Ein Hochregallager, auch abgekürzt HRL, beginnt ab einer Höhe von 12 Metern, die Maximalhöhe beträgt ca. 50 Meter. Die Erstellung eines solchen Lagersystems bedarf einer hohen Investition.

Der Vorteil eines solchen Systems ist die hohe Raumnutzung. Diese Systeme werden heutzutage meist vollelektronisch mit einem Lagersystem bewirtschaftet. Waren werden im Lager mit sogenannten Regalbediengeräten befördert. Es kann flache Ware aber auch lange Ware gelagert werden.

Lagerbereich: Waren werden im HRL gelagert. Zwischen den Regalreihen gibt es nur eine schmale Gasse in der sich die Regalbediengeräte bewegen, welche automatisch gesteuert werden können, aber auch manuell. Die automatisch betriebenen Regalbediengeräte werden aus sicherheitsgründen abgezäunt und dürfen nicht von Personen betreten werden. In jeder Gasse befindet sich ein Ein- und Auslagerungsbereich.

Vorzone: In jedem HRL befindet sich ein Zufuhr- oder Einlagerungsbereich, dort wird die Ware angeliefert und von den Regalbediengeräten zum einlagern abgeholt. Auch ein Auslagerungsbereich wird benötigt an dem die Ware zum ausliefern bereit gelegt wird. In der Vorzone erfolgt auch die Identifizierung der Ware für das Lagerverwaltungssystem. Die Ware wird mit einem Code, z. B. Barcode versehen - kann somit besser verwaltet werden.

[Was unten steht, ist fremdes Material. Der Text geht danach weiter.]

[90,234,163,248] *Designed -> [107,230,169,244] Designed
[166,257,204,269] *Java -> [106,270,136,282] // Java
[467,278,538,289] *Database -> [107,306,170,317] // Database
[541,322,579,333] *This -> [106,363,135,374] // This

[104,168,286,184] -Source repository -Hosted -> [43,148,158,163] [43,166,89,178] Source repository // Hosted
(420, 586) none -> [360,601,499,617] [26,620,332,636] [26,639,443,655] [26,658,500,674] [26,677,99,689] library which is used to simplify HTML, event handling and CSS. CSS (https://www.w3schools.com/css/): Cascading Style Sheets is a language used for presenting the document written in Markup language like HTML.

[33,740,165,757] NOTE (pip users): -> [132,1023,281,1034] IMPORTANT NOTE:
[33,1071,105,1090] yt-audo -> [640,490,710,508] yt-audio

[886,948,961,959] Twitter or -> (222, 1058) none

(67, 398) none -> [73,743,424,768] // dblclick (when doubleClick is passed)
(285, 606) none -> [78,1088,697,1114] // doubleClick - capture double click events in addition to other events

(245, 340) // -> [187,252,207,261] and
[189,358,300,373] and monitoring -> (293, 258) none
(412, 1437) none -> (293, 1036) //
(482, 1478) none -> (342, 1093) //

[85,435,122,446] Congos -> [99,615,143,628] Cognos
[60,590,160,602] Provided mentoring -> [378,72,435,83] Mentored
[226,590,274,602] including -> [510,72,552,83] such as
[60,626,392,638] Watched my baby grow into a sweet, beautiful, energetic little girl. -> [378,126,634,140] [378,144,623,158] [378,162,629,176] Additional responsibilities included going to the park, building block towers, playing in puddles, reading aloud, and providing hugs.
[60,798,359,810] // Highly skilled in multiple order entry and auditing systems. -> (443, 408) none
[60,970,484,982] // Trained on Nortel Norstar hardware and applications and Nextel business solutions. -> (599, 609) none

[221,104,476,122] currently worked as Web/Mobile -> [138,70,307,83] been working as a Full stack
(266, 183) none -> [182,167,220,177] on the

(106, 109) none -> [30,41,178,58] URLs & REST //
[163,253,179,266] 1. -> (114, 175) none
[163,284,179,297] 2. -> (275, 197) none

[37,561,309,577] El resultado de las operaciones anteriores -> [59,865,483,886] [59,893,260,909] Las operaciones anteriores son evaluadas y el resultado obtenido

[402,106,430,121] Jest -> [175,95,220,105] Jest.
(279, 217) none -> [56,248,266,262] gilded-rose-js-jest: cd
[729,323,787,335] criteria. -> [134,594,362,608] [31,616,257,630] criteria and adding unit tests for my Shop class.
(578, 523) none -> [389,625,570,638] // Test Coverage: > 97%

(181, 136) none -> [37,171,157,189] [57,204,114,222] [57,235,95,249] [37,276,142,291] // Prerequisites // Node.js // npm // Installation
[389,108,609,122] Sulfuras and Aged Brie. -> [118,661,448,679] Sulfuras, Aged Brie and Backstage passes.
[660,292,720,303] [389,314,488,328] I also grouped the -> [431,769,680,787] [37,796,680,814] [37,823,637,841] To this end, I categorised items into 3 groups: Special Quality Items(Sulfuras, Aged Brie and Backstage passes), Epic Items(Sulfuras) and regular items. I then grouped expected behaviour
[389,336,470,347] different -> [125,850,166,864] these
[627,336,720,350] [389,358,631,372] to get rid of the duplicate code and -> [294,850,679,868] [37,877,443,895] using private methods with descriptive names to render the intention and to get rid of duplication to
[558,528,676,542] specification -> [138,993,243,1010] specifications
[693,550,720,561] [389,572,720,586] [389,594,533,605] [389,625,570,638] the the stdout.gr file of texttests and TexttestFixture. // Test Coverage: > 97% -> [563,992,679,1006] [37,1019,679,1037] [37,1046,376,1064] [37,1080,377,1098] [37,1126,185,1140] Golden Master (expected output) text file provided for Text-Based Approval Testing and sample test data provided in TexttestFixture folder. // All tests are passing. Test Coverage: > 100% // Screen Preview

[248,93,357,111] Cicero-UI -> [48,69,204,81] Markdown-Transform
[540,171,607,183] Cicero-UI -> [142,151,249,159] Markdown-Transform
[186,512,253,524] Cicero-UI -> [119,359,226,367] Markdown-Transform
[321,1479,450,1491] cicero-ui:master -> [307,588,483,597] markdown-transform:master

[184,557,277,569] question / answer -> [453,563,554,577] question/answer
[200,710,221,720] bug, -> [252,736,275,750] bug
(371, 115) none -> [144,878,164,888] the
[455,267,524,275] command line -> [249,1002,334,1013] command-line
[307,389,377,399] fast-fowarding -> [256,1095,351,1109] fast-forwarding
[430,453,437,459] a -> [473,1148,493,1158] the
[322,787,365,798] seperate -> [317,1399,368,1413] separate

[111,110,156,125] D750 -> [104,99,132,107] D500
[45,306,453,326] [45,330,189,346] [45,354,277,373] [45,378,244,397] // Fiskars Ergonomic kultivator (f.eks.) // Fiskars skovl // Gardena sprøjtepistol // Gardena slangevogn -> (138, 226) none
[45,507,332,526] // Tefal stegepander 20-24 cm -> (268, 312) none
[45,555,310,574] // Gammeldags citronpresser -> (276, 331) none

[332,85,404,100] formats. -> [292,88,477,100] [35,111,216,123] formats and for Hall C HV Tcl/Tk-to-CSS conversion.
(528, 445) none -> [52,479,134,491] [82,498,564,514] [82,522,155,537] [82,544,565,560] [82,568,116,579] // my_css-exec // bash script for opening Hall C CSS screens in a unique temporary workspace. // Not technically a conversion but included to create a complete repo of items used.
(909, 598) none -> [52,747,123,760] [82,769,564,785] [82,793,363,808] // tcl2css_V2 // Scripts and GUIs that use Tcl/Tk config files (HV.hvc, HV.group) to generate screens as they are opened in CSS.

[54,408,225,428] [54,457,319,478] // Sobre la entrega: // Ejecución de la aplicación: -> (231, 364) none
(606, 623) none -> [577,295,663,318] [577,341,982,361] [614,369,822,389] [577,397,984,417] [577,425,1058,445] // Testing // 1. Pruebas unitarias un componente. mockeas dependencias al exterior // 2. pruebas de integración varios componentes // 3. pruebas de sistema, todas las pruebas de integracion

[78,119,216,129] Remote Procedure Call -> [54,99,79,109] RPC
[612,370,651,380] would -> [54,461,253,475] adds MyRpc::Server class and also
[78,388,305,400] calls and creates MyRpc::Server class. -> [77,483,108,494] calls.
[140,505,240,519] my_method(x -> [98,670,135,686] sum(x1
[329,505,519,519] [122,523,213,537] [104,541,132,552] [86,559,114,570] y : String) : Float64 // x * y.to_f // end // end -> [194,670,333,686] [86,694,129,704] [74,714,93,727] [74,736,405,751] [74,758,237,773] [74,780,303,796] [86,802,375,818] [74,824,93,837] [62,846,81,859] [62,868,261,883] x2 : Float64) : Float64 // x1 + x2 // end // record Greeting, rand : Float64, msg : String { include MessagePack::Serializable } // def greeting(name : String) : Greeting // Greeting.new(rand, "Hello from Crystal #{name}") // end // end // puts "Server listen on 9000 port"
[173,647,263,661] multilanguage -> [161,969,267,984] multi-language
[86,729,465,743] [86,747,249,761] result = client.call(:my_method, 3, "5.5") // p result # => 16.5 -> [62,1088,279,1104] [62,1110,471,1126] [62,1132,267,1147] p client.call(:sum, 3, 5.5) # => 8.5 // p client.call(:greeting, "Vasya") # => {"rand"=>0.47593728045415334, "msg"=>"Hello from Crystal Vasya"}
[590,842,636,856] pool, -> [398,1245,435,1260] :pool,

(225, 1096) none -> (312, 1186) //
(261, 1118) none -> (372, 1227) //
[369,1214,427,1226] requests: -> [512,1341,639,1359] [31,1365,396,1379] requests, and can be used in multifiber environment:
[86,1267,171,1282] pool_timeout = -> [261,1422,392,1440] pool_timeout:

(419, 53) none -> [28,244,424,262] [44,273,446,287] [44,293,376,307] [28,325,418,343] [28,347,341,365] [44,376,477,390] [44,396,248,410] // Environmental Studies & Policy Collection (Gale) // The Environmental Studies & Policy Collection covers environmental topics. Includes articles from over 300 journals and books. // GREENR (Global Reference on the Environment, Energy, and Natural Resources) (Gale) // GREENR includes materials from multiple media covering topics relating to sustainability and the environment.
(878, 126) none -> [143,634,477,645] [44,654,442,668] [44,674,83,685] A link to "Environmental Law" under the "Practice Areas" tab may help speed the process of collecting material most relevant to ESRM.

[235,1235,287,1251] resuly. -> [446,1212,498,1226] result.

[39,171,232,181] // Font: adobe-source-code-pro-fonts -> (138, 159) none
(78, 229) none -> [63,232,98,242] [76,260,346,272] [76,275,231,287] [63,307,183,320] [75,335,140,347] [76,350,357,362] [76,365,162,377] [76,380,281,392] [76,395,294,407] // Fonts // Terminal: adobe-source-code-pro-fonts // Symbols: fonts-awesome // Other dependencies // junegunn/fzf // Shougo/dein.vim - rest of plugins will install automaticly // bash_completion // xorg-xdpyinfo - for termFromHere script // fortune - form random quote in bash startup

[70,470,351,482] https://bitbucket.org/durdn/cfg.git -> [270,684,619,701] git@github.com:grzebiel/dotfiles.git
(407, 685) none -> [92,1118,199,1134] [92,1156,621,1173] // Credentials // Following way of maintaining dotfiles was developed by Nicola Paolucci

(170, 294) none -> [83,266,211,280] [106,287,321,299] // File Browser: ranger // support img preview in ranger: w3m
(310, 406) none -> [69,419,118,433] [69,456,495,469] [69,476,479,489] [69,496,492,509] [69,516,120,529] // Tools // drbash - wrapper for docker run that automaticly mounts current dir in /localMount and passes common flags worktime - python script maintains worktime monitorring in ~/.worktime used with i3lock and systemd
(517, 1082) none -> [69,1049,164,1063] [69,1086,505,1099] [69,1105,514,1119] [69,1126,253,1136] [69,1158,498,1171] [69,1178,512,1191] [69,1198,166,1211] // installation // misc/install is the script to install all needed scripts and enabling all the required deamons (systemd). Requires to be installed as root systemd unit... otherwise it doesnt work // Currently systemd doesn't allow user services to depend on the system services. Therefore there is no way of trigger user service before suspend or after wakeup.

Verwaltung und Steuerung: Das HRL wird mir einem IT-System verwaltet und gesteuert. Häufig findet man ein Lagerverwaltungssystem das mit einem Materialflussrechner arbeitet. Der Materialflussrechner steuert die Fördertechnik der Vorzone, die Regalbediengeräte und evtl. die Technik in anderen Zweigstellen. Die Einlagerung erfolgt über das Prinzip der dynamischen Lagerhaltung - früher chaotische Lagerhaltung. Das bedeutet, das System sucht irgendeinen freien Platz und lagert die Ware dort ein.

Auch die ABC-Strategie ist verbreitet zur Erhöhung der Umschlagszahlen. Häufig gebrauchte Artikel werden in der Nähe des Ein- Auslagerplatzes gelagert um die Wege geringer zu halten. Der B-Bereich befindet sich im mittleren Bereich für die weniger oft benötigten Artikel und der C-Bereich für selten benötigten Artikel im hinteren Lagerteil.

Eine letzte Variante wäre die gleichmäßige Verteilung der Ware nach Gewicht, das würde die Regale nicht so beanspruchen.